===== Record set
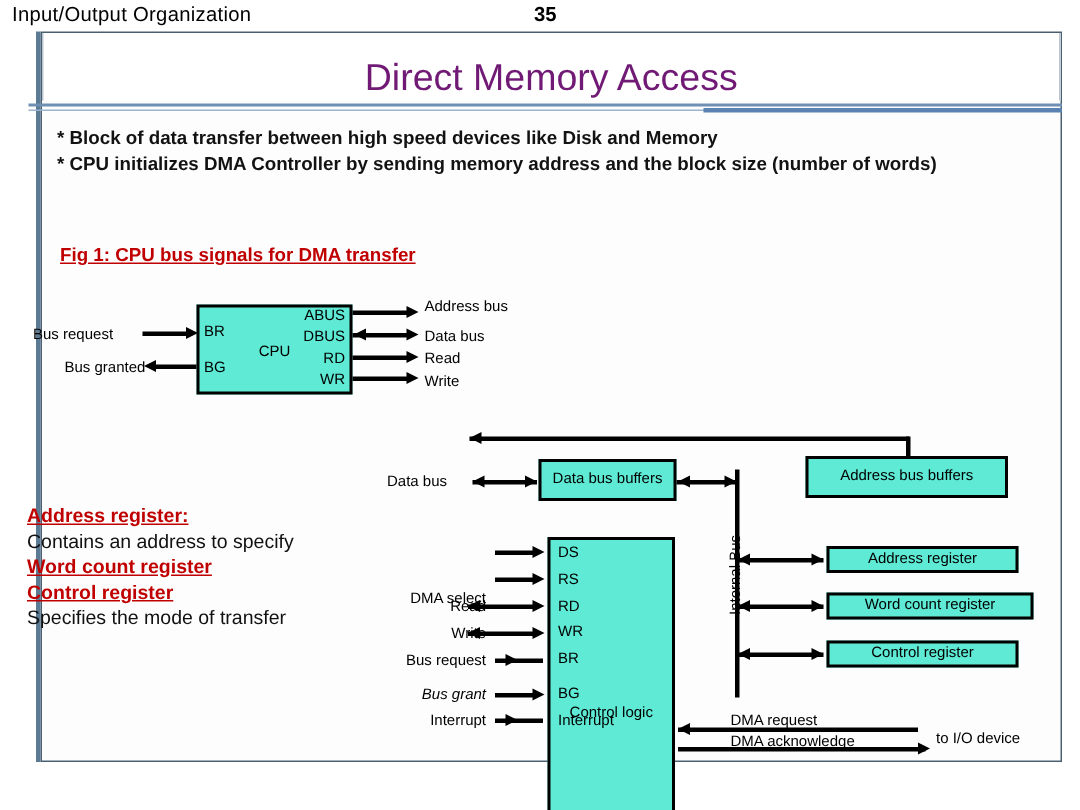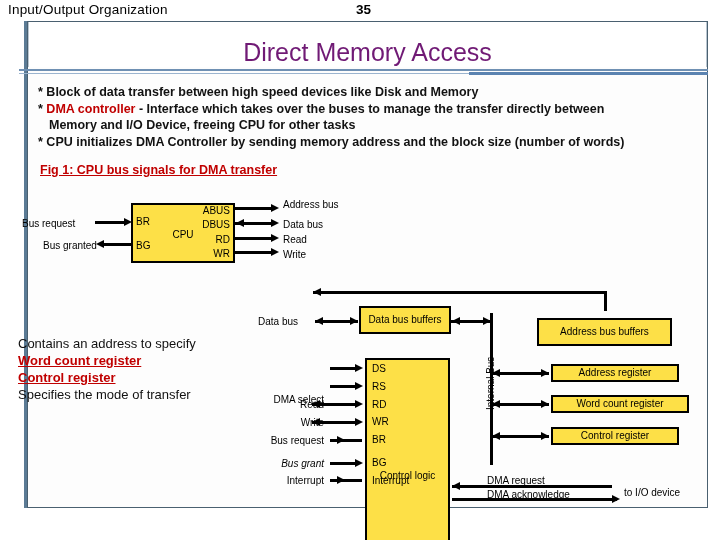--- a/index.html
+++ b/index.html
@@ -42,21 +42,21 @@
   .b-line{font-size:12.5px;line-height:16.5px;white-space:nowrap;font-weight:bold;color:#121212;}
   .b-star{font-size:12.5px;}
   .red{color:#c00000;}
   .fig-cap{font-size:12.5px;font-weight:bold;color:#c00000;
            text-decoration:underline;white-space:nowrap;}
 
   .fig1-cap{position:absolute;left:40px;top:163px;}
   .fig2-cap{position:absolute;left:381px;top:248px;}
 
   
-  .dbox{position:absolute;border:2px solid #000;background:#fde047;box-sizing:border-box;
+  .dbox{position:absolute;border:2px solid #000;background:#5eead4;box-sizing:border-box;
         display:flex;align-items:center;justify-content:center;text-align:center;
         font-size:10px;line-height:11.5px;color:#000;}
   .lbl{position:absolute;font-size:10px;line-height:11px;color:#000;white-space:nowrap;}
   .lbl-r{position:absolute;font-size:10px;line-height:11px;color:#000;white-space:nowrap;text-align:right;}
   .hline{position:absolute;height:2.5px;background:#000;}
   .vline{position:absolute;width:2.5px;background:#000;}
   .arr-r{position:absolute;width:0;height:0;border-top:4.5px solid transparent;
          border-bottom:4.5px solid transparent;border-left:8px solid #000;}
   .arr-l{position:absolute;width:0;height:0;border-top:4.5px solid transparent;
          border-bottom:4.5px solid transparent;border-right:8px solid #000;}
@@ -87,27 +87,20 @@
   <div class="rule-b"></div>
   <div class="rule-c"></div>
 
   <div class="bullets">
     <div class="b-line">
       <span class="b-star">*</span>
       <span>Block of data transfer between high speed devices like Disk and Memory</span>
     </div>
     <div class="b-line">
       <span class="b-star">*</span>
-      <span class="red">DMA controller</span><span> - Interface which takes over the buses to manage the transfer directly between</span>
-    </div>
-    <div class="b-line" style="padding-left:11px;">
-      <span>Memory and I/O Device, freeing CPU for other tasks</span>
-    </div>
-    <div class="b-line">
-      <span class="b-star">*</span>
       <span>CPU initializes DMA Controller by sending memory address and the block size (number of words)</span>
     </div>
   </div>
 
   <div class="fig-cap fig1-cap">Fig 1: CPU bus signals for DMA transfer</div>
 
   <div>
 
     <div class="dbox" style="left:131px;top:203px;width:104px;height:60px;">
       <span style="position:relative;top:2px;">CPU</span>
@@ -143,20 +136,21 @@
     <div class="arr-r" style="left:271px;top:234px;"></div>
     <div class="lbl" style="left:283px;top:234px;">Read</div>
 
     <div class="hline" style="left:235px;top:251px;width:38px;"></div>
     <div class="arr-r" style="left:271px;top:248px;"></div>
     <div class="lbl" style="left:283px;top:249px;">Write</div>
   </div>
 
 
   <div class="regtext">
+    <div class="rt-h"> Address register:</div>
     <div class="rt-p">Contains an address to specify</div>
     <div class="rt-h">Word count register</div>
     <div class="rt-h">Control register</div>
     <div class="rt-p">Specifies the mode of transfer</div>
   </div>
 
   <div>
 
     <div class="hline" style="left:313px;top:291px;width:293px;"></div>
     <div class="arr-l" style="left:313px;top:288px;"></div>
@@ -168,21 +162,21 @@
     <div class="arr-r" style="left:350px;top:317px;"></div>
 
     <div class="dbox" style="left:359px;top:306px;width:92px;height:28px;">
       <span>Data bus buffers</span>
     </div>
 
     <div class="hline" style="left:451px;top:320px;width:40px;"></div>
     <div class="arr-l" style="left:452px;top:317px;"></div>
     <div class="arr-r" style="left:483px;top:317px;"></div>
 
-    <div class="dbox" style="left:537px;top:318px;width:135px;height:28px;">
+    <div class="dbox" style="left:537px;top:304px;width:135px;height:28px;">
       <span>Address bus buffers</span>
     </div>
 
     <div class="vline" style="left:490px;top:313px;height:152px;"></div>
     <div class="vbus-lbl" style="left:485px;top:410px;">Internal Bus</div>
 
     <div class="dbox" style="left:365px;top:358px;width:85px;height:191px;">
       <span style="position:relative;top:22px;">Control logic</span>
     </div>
==========
===== Record set
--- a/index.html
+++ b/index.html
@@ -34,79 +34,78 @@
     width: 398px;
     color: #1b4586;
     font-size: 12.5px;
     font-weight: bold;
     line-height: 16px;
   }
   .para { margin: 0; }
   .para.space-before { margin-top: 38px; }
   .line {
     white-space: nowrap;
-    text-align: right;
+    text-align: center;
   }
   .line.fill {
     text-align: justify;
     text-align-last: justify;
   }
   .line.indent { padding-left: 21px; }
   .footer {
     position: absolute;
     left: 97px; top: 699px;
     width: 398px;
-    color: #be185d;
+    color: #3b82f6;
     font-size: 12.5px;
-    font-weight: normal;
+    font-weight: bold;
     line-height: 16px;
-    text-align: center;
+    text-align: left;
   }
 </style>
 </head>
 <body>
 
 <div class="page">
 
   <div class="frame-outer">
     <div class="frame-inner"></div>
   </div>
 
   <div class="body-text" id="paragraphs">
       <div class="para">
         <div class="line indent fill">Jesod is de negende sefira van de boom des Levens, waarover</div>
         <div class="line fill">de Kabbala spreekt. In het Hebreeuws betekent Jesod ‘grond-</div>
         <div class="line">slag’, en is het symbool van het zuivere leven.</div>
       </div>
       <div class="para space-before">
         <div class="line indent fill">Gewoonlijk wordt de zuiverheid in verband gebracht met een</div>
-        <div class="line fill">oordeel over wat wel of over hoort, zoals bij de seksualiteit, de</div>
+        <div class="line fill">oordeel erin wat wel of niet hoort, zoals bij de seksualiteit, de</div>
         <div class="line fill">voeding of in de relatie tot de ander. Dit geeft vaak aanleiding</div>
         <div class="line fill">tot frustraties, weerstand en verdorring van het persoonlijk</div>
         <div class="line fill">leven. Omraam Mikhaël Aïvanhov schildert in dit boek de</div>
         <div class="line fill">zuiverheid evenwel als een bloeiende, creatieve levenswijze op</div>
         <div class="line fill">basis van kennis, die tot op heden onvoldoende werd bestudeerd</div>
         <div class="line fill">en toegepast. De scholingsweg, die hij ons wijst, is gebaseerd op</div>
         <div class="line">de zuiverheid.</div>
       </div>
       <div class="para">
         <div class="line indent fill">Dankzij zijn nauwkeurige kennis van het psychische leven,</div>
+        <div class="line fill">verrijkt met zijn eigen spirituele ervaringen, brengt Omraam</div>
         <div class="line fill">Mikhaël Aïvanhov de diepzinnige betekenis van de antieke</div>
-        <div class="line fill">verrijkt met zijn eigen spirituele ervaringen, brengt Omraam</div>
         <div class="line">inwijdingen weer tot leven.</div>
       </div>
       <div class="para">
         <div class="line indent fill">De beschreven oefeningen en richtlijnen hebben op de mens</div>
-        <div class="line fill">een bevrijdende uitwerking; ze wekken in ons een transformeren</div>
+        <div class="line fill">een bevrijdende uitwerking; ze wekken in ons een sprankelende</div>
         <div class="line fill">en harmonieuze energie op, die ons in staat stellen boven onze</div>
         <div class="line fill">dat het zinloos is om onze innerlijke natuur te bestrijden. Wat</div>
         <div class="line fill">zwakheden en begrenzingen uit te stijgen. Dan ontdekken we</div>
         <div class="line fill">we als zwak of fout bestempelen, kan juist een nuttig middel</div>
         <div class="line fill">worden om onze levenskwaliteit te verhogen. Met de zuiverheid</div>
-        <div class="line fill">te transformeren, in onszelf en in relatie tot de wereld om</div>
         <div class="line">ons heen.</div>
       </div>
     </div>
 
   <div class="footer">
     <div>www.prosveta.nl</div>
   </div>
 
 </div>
==========
[Work item]
Only a number is expected: how many lines of the data include the string "body".

[Answer box]
2